*What to work on*.
Copy every line that holds the string "Tính" from the data below.

BEGIN

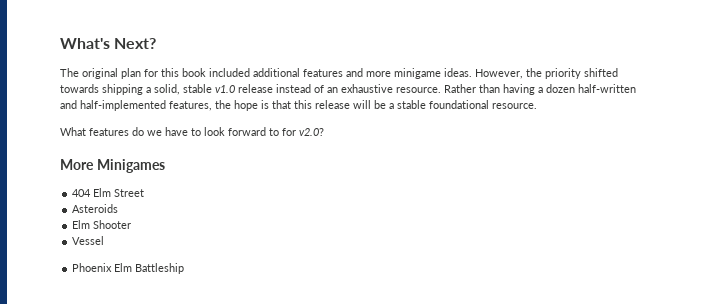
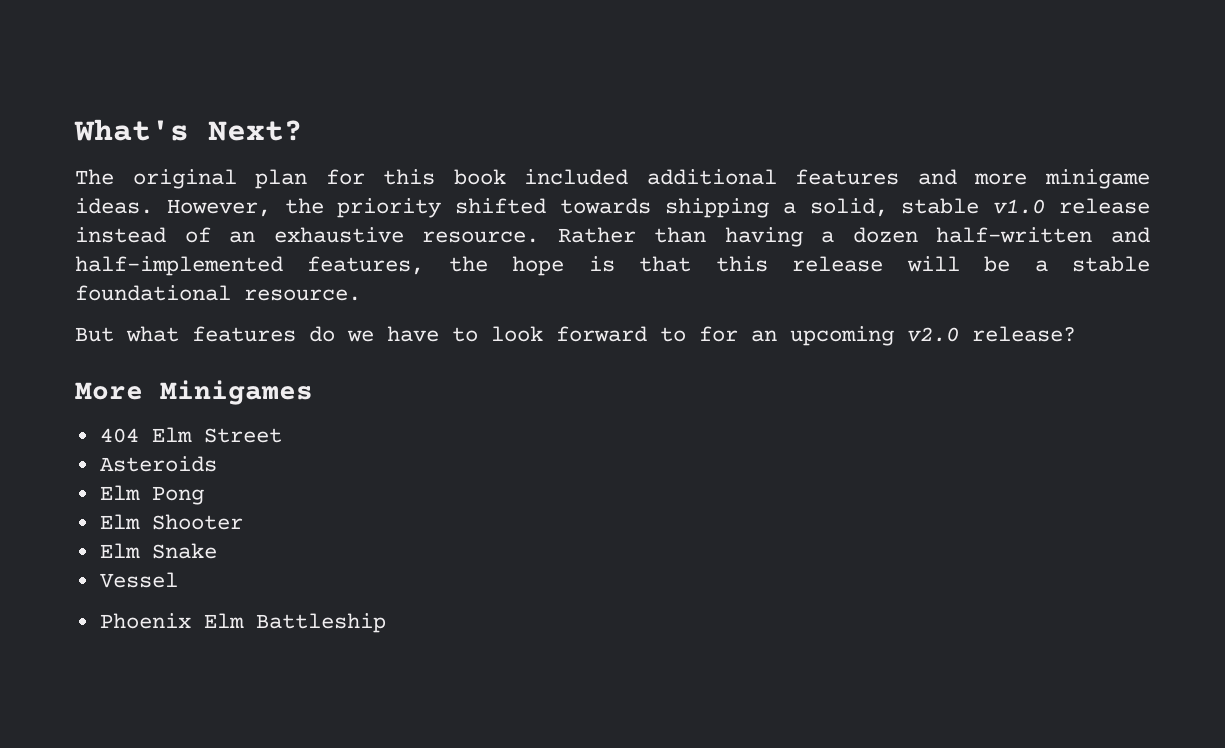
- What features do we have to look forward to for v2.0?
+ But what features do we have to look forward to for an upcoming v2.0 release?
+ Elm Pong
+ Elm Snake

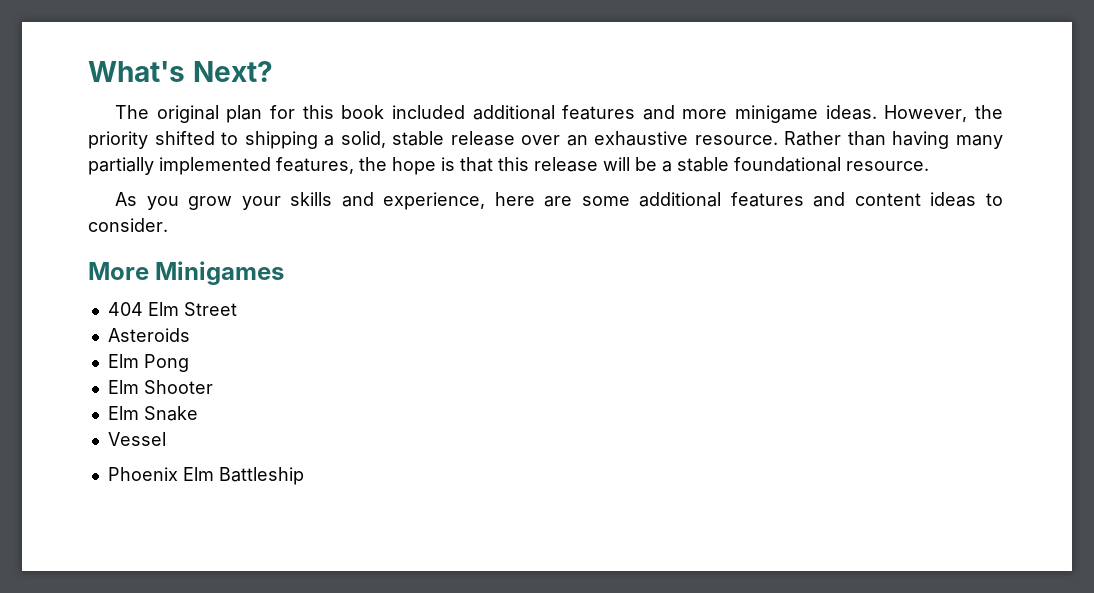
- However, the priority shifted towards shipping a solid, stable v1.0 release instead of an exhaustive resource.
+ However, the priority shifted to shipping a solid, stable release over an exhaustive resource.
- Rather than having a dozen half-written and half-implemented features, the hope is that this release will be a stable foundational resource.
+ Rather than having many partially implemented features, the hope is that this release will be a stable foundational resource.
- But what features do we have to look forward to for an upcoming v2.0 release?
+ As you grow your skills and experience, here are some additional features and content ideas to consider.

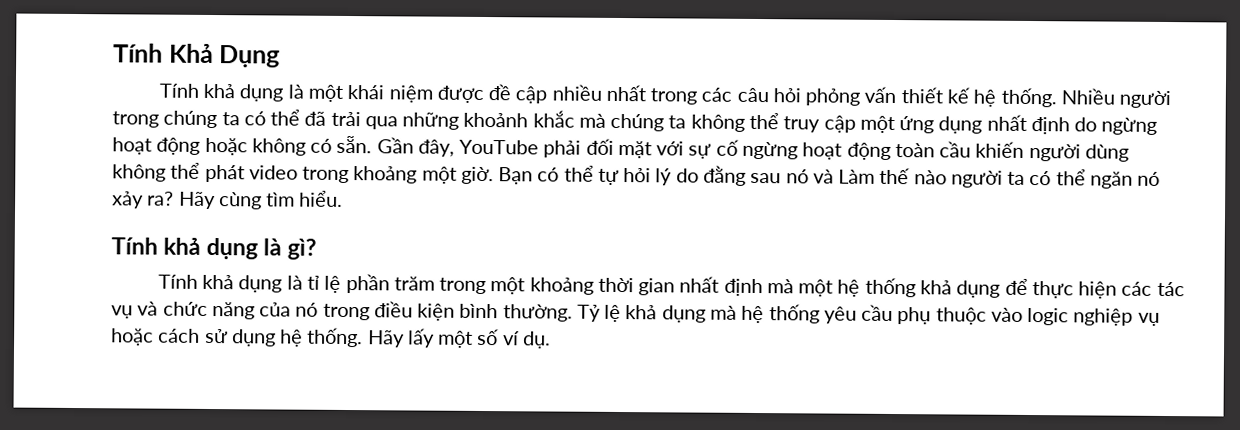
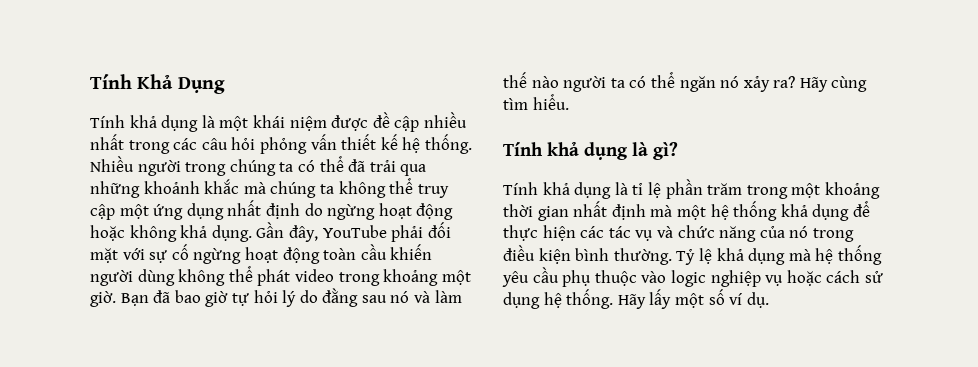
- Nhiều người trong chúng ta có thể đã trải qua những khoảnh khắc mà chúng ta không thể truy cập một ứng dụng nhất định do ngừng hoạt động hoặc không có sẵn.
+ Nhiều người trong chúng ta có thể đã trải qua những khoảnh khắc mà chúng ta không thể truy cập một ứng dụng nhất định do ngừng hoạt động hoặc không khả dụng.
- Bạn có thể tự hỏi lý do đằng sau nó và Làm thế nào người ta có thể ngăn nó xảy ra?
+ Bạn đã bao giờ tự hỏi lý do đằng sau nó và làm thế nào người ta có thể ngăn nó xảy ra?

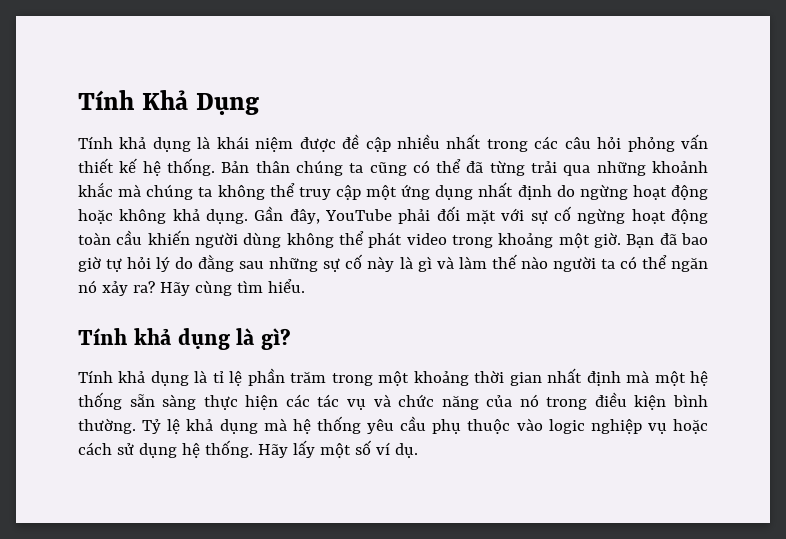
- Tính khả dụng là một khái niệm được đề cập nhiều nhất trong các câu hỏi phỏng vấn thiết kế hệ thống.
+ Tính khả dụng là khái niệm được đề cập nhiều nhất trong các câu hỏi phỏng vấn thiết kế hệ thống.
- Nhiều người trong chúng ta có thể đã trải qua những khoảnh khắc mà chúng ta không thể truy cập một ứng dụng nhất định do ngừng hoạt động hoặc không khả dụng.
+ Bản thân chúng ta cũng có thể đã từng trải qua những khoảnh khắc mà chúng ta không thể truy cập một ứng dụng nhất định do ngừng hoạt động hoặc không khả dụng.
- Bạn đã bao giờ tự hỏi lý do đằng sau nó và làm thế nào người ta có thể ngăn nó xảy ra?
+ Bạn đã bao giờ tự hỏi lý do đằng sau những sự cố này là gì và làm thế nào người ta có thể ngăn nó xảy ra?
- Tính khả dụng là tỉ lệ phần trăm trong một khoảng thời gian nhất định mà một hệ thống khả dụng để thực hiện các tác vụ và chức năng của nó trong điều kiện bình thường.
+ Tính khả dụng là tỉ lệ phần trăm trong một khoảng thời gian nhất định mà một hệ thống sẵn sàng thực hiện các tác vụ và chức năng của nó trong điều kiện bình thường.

END

*Task solution*.
- Tính khả dụng là một khái niệm được đề cập nhiều nhất trong các câu hỏi phỏng vấn thiết kế hệ thống.
+ Tính khả dụng là khái niệm được đề cập nhiều nhất trong các câu hỏi phỏng vấn thiết kế hệ thống.
- Tính khả dụng là tỉ lệ phần trăm trong một khoảng thời gian nhất định mà một hệ thống khả dụng để thực hiện các tác vụ và chức năng của nó trong điều kiện bình thường.
+ Tính khả dụng là tỉ lệ phần trăm trong một khoảng thời gian nhất định mà một hệ thống sẵn sàng thực hiện các tác vụ và chức năng của nó trong điều kiện bình thường.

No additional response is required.